_WHAT IS REQUIRED_
Beginning at the line that includes "- Here, together", print each remaining line of the data word for word. Output nothing else.

_SUPPLIED RECORDS_
● ● ●
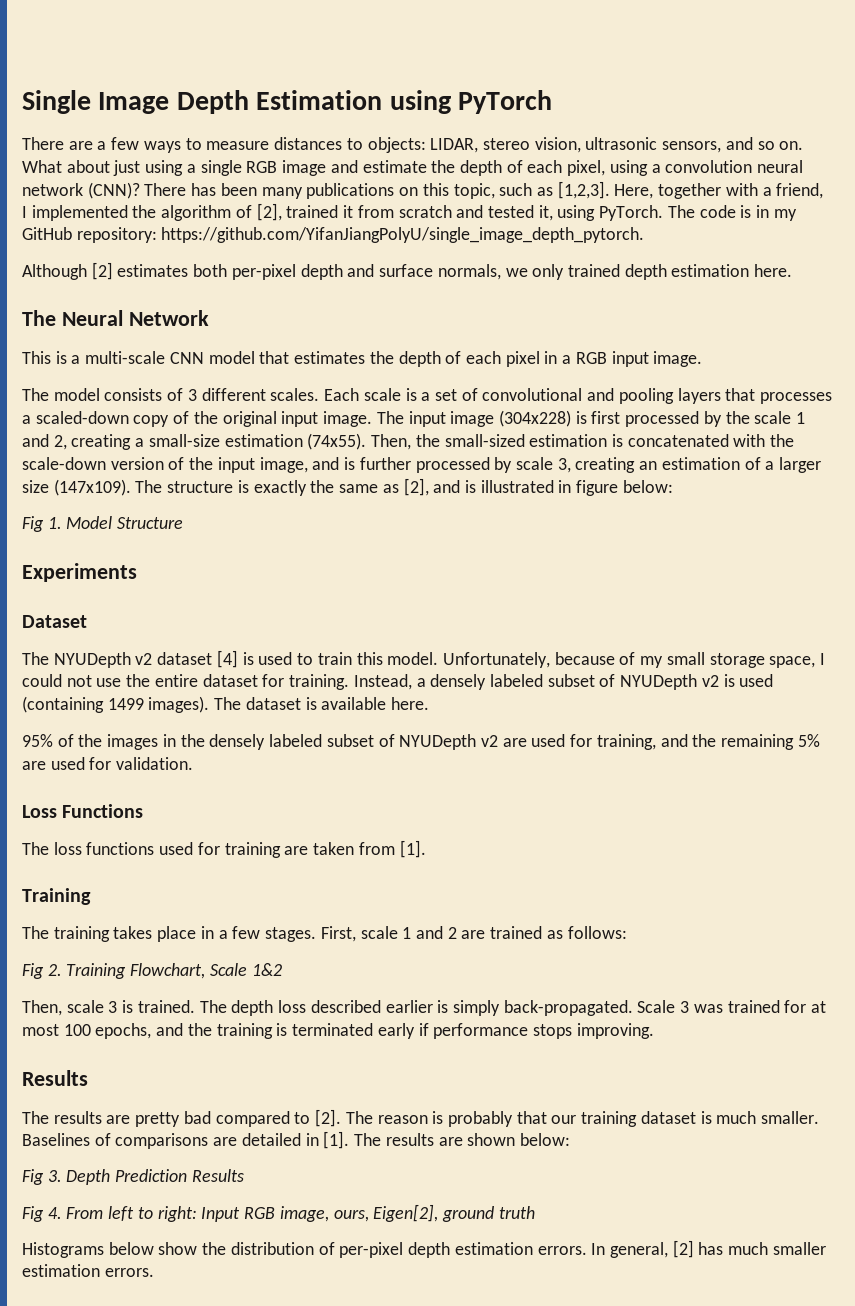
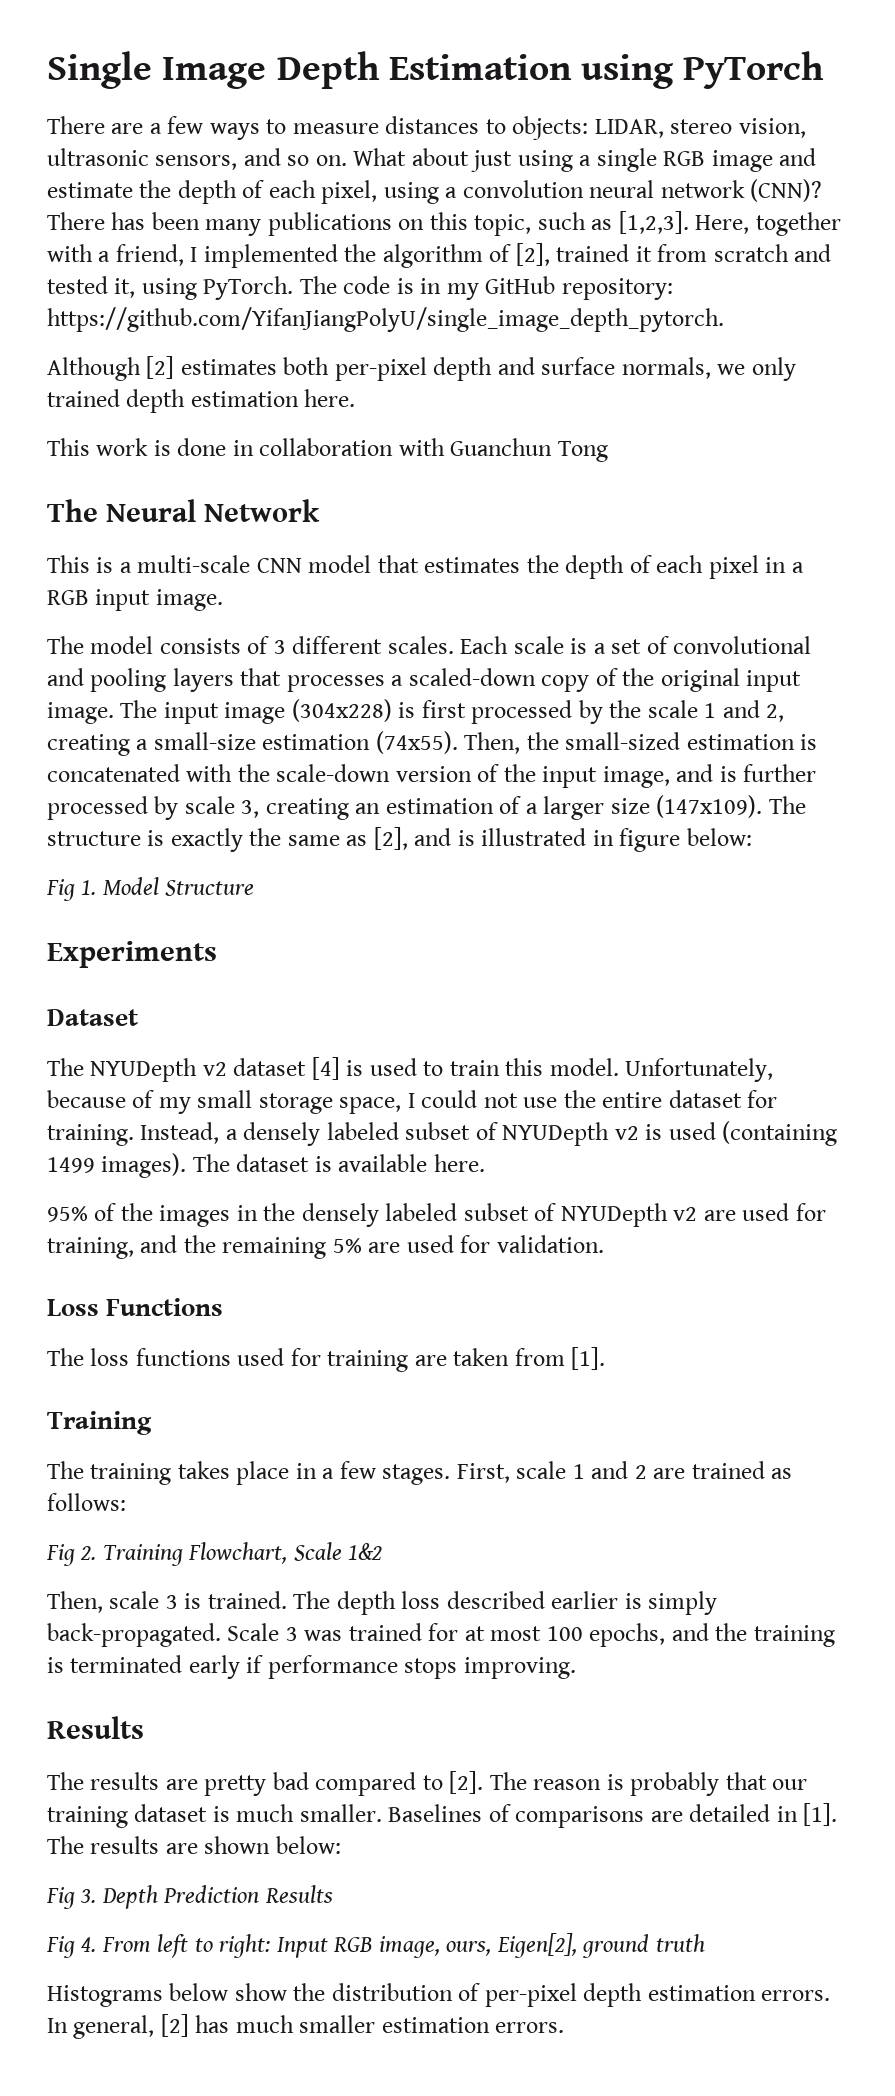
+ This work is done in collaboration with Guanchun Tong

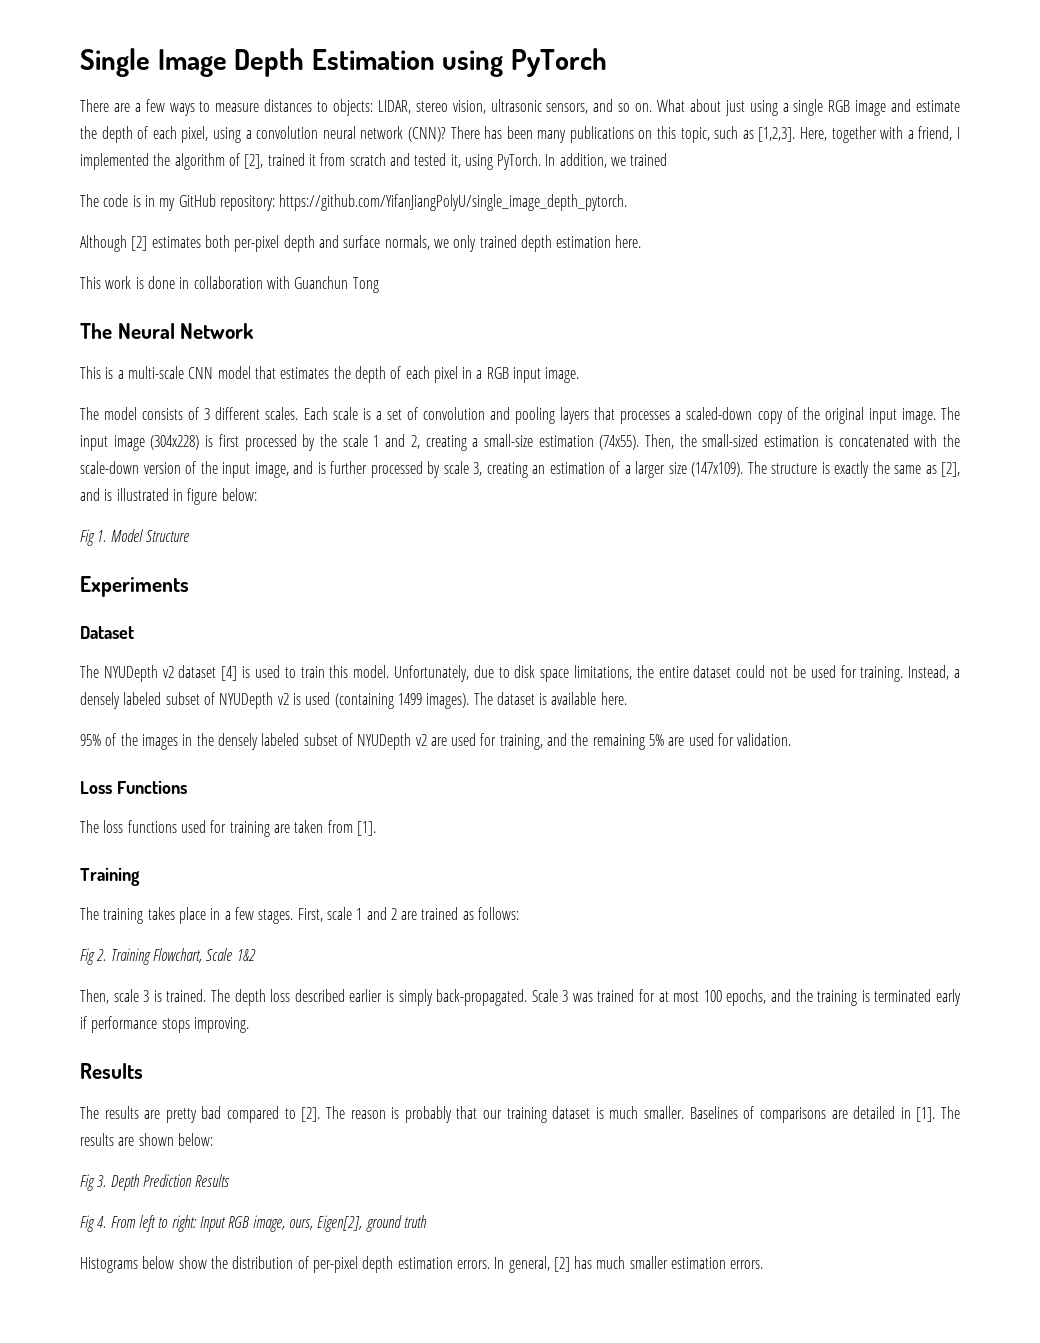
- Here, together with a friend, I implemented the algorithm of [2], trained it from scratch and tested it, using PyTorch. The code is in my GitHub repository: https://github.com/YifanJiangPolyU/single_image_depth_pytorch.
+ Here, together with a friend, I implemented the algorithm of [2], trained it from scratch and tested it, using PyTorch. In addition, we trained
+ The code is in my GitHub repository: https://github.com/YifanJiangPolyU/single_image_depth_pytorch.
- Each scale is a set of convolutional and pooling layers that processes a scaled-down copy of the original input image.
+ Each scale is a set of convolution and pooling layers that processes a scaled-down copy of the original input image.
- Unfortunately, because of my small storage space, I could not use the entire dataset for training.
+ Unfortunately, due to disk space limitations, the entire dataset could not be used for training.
● ● ●
_WRITTEN RESPONSE_
- Here, together with a friend, I implemented the algorithm of [2], trained it from scratch and tested it, using PyTorch. The code is in my GitHub repository: https://github.com/YifanJiangPolyU/single_image_depth_pytorch.
+ Here, together with a friend, I implemented the algorithm of [2], trained it from scratch and tested it, using PyTorch. In addition, we trained
+ The code is in my GitHub repository: https://github.com/YifanJiangPolyU/single_image_depth_pytorch.
- Each scale is a set of convolutional and pooling layers that processes a scaled-down copy of the original input image.
+ Each scale is a set of convolution and pooling layers that processes a scaled-down copy of the original input image.
- Unfortunately, because of my small storage space, I could not use the entire dataset for training.
+ Unfortunately, due to disk space limitations, the entire dataset could not be used for training.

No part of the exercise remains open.